• **Directions for this task**:
Repeat the data word for word, excluding every picture.

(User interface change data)
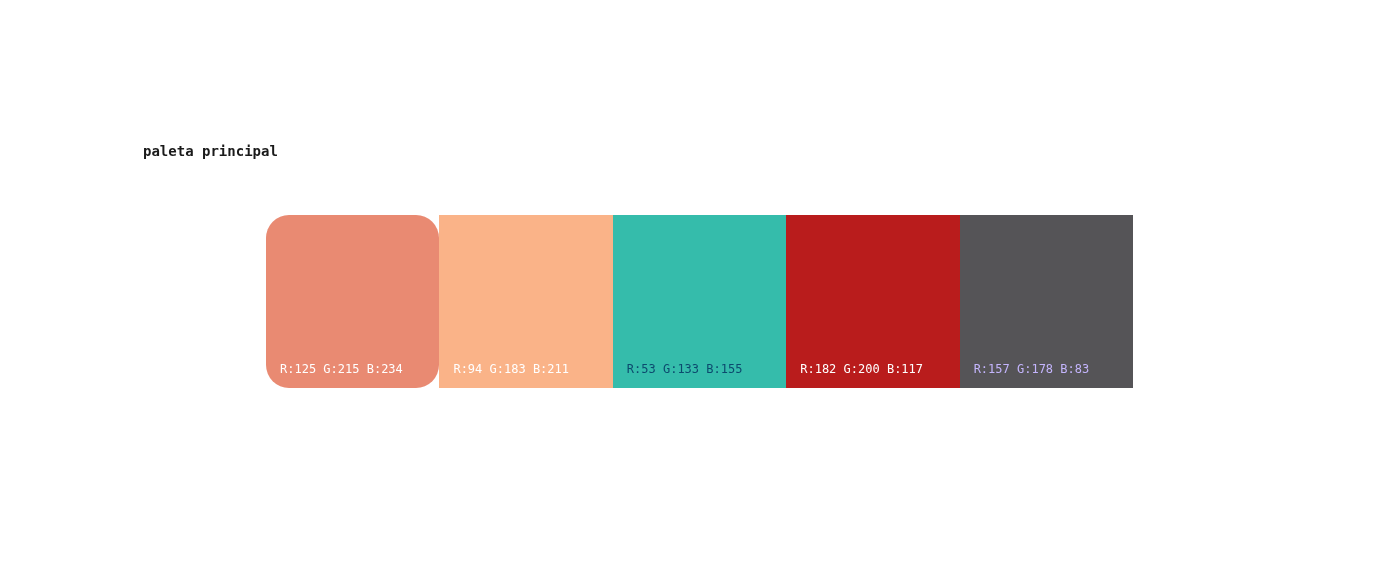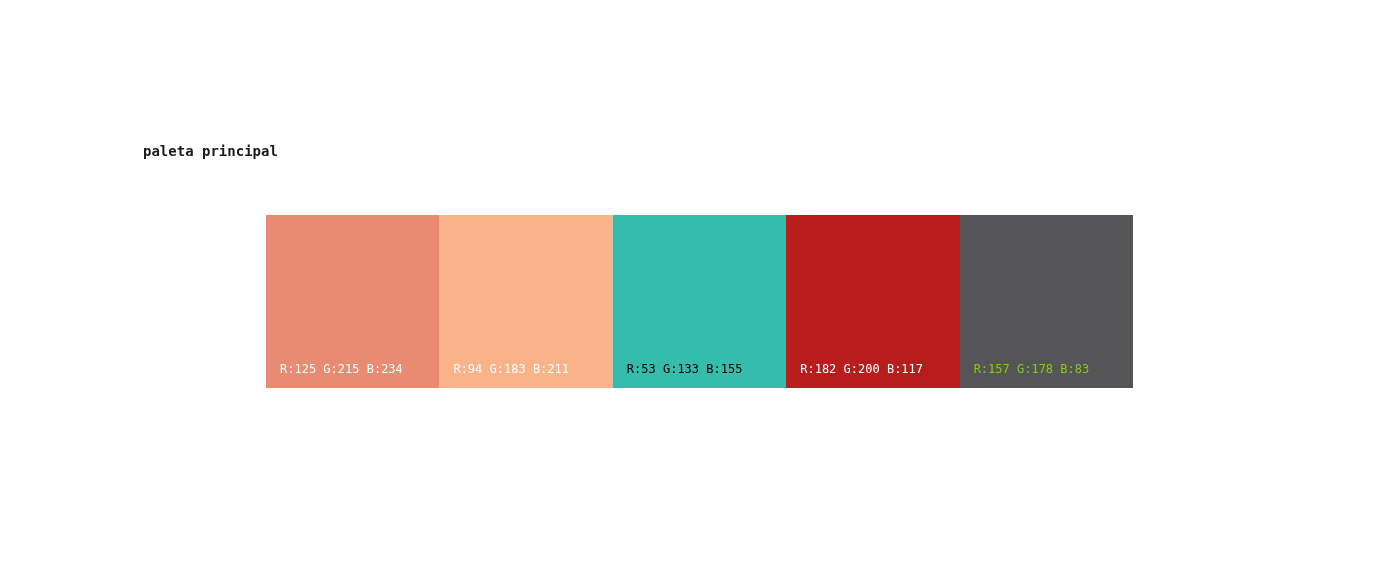--- a/index.html
+++ b/index.html
@@ -61,7 +61,7 @@
 
 <div id="palette-strip">
 
-  <div class="swatch" style="background-color: rgb(233, 138, 114);">
+  <div class="swatch" style="background-color: rgb(233, 138, 114); border-radius: 23px;">
     <span class="swatch-label" style="color: rgb(255, 255, 255);">R:125 G:215 B:234</span>
   </div>
 

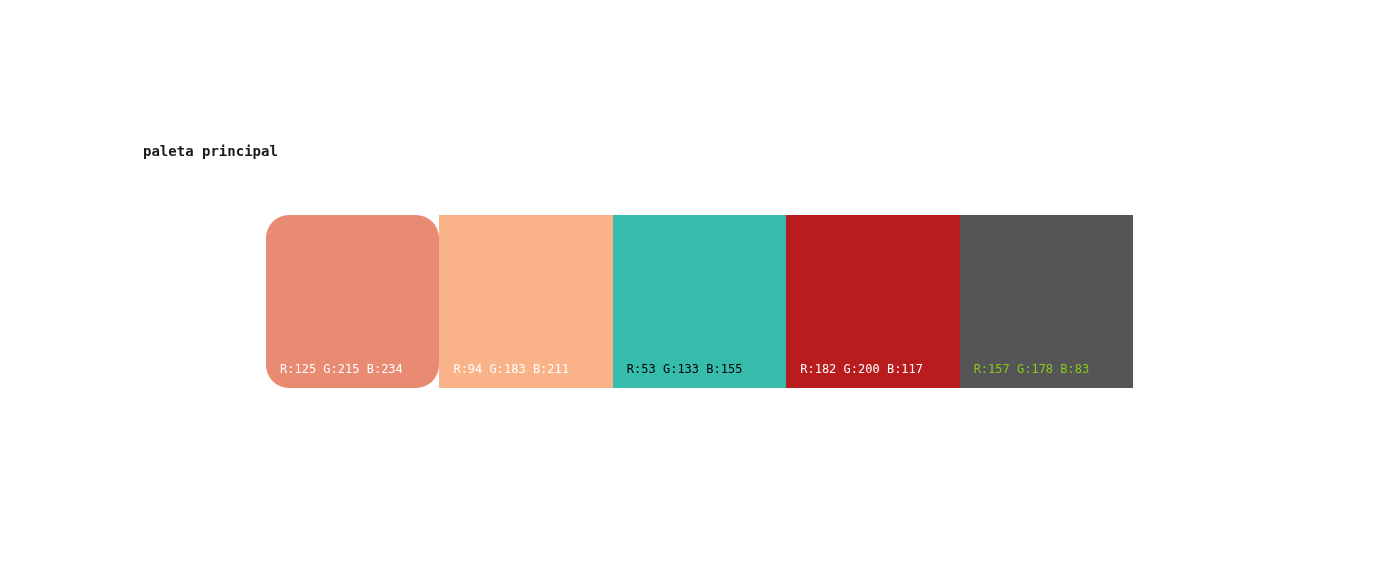--- a/index.html
+++ b/index.html
@@ -70,7 +70,7 @@
   </div>
 
   <div class="swatch" style="background-color: rgb(53, 188, 171);">
-    <span class="swatch-label" style="color: #000000;">R:53 G:133 B:155</span>
+    <span class="swatch-label" style="color: #0c4a6e;">R:53 G:133 B:155</span>
   </div>
 
   <div class="swatch" style="background-color: #b91c1c;">

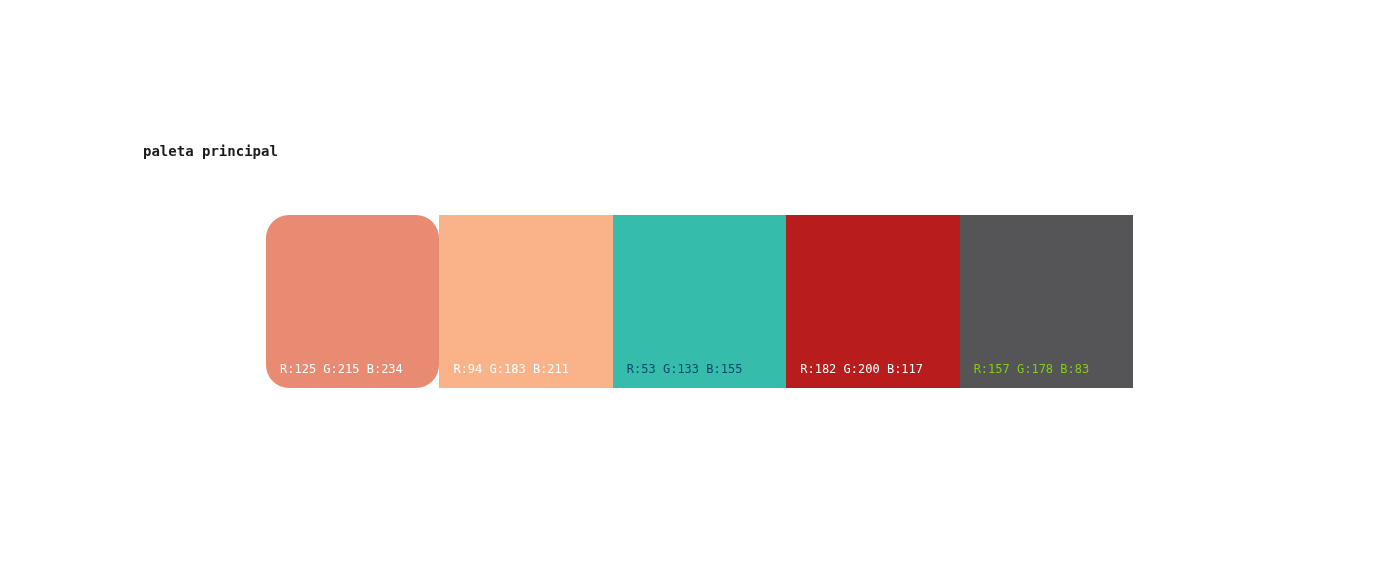--- a/index.html
+++ b/index.html
@@ -78,7 +78,7 @@
   </div>
 
   <div class="swatch" style="background-color: rgb(85, 84, 87);">
-    <span class="swatch-label" style="color: #84cc16;">R:157 G:178 B:83</span>
+    <span class="swatch-label" style="color: #c4b5fd;">R:157 G:178 B:83</span>
   </div>
 
 </div>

• **Output below**:
--- a/index.html
+++ b/index.html
@@ -61,7 +61,7 @@
 
 <div id="palette-strip">
 
-  <div class="swatch" style="background-color: rgb(233, 138, 114);">
+  <div class="swatch" style="background-color: rgb(233, 138, 114); border-radius: 23px;">
     <span class="swatch-label" style="color: rgb(255, 255, 255);">R:125 G:215 B:234</span>
   </div>
 

--- a/index.html
+++ b/index.html
@@ -70,7 +70,7 @@
   </div>
 
   <div class="swatch" style="background-color: rgb(53, 188, 171);">
-    <span class="swatch-label" style="color: #000000;">R:53 G:133 B:155</span>
+    <span class="swatch-label" style="color: #0c4a6e;">R:53 G:133 B:155</span>
   </div>
 
   <div class="swatch" style="background-color: #b91c1c;">

--- a/index.html
+++ b/index.html
@@ -78,7 +78,7 @@
   </div>
 
   <div class="swatch" style="background-color: rgb(85, 84, 87);">
-    <span class="swatch-label" style="color: #84cc16;">R:157 G:178 B:83</span>
+    <span class="swatch-label" style="color: #c4b5fd;">R:157 G:178 B:83</span>
   </div>
 
 </div>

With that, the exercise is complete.